(Content revision data)

────────────────

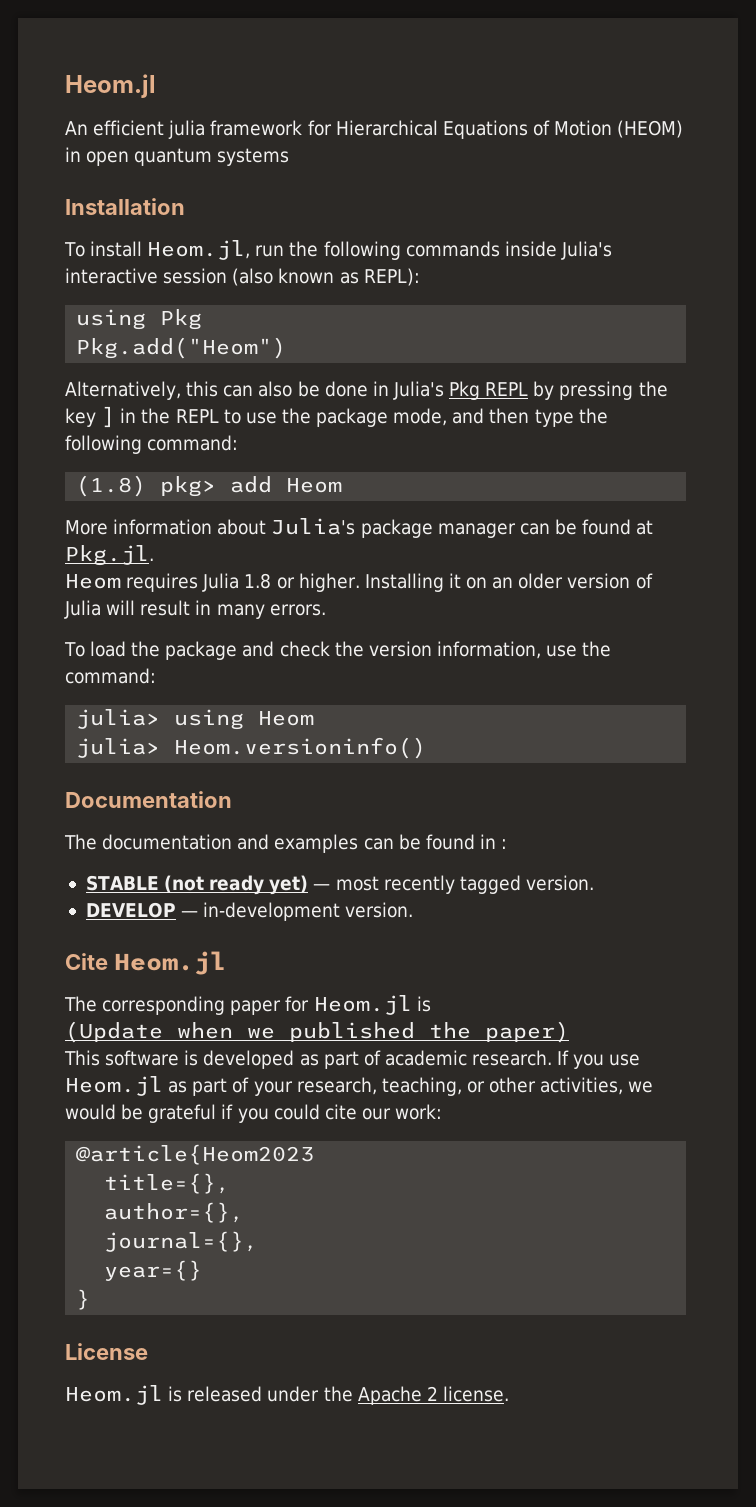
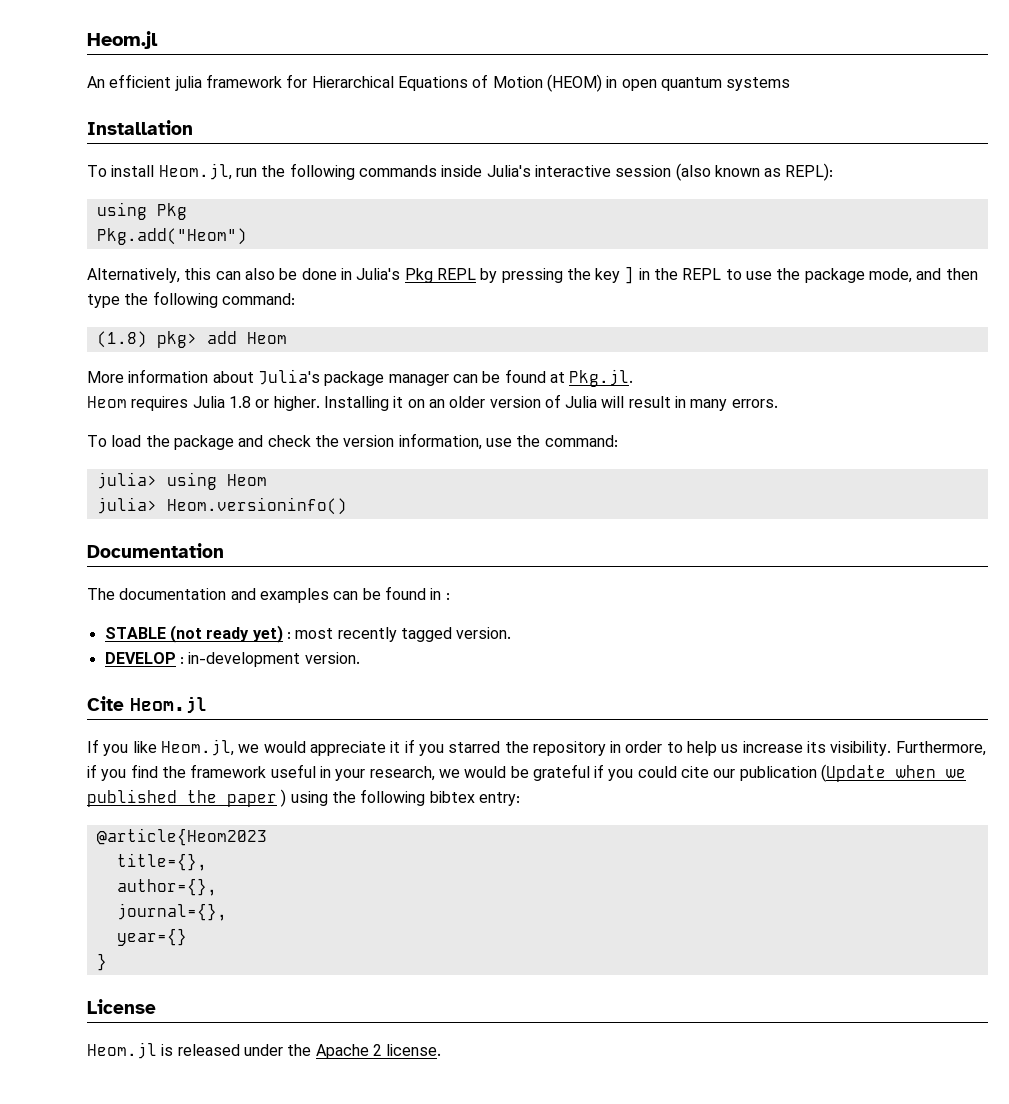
- STABLE (not ready yet) — most recently tagged version.
+ STABLE (not ready yet) : most recently tagged version.
- DEVELOP — in-development version.
+ DEVELOP : in-development version.
- The corresponding paper for Heom.jl is
- (Update when we published the paper)
- This software is developed as part of academic research. If you use Heom.jl as part of your research, teaching, or other activities, we would be grateful if you could cite our work:
+ If you like Heom.jl, we would appreciate it if you starred the repository in order to help us increase its visibility. Furthermore, if you find the framework useful in your research, we would be grateful if you could cite our publication (Update when we published the paper ) using the following bibtex entry:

────────────────

_YOUR OBJECTIVE_. Give the lines exactly, from the first line of the entries to the line with "- (Update when we published the paper)", both ends included. Skip the pictures.

_ANSWER TO THE EXERCISE_.
- STABLE (not ready yet) — most recently tagged version.
+ STABLE (not ready yet) : most recently tagged version.
- DEVELOP — in-development version.
+ DEVELOP : in-development version.
- The corresponding paper for Heom.jl is
- (Update when we published the paper)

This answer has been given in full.